In the records, each line holding "absolute" must be reported.
── Material provided ──
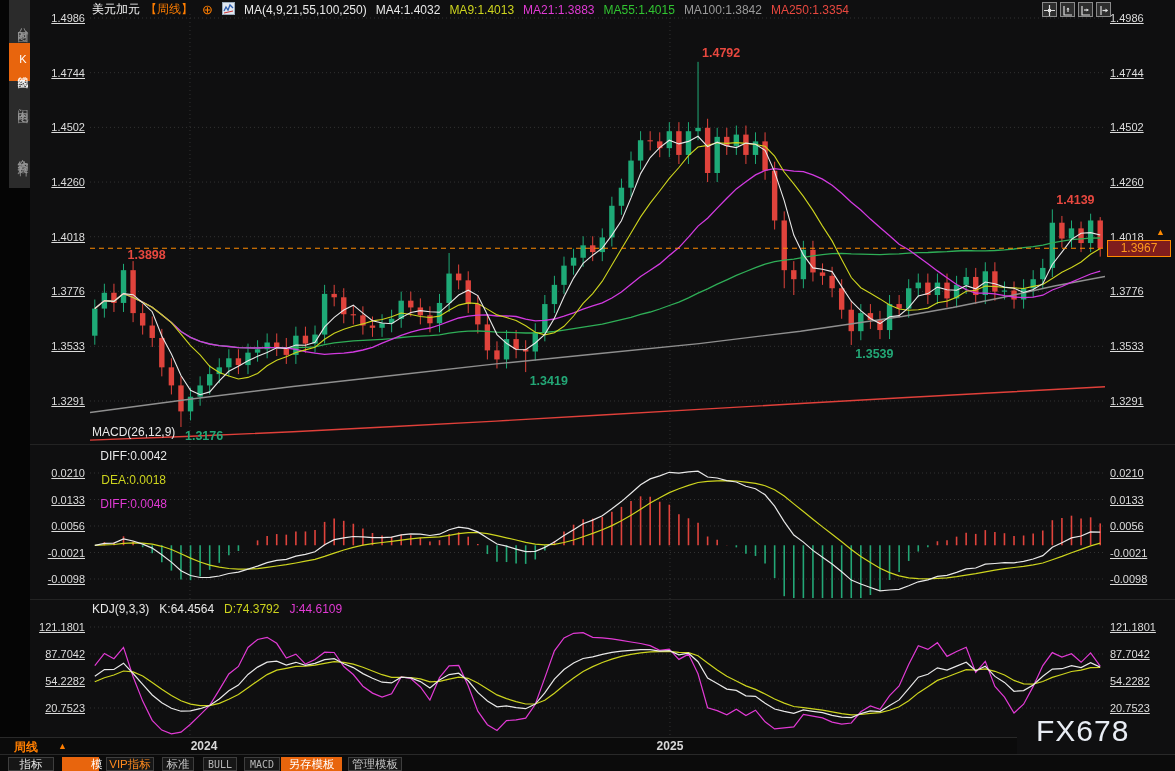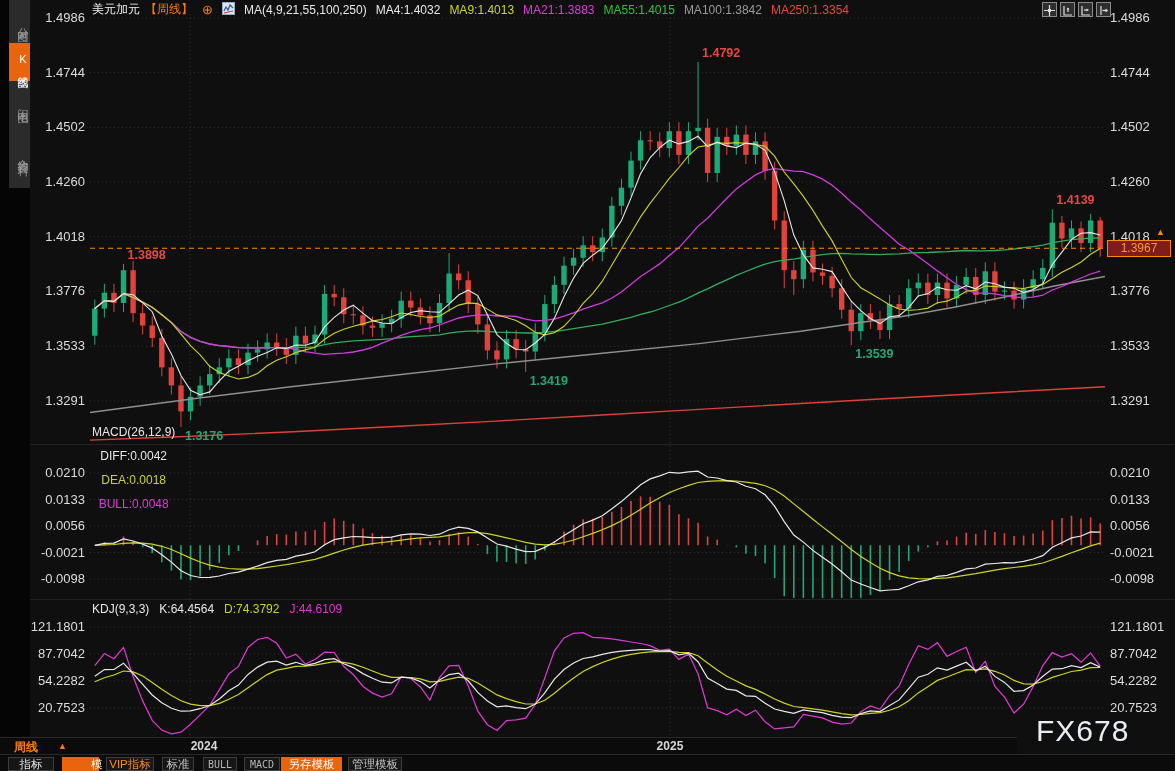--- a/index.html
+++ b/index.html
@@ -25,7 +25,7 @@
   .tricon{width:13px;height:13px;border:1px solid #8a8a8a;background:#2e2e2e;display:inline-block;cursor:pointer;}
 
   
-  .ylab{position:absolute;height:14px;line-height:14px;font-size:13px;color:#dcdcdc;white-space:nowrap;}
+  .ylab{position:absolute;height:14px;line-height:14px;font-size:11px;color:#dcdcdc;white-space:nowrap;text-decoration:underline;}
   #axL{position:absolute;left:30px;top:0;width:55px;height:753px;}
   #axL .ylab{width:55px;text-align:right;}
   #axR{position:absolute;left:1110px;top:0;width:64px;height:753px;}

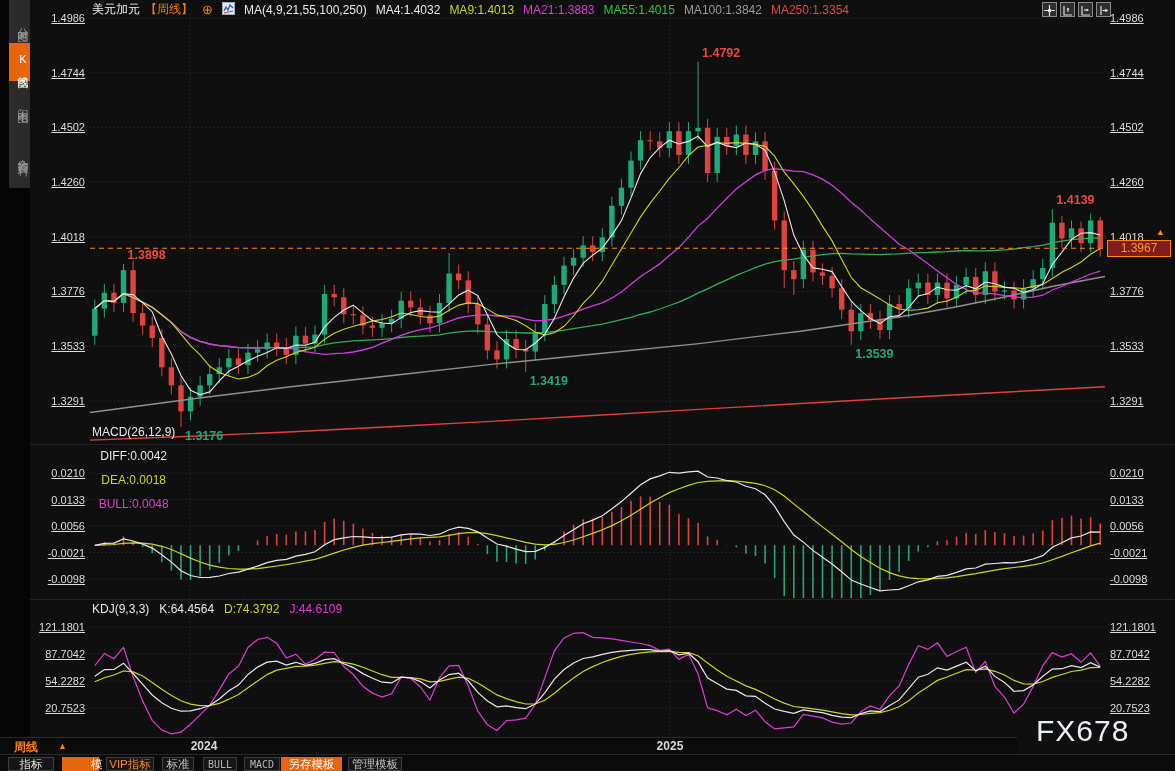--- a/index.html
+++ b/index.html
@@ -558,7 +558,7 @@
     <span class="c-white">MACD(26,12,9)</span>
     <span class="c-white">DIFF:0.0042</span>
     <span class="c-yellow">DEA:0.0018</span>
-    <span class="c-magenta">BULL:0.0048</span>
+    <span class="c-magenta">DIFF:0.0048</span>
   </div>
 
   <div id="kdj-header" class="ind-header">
───
_Exercise response_
-  .ylab{position:absolute;height:14px;line-height:14px;font-size:13px;color:#dcdcdc;white-space:nowrap;}
+  .ylab{position:absolute;height:14px;line-height:14px;font-size:11px;color:#dcdcdc;white-space:nowrap;text-decoration:underline;}
   #axL{position:absolute;left:30px;top:0;width:55px;height:753px;}
   #axR{position:absolute;left:1110px;top:0;width:64px;height:753px;}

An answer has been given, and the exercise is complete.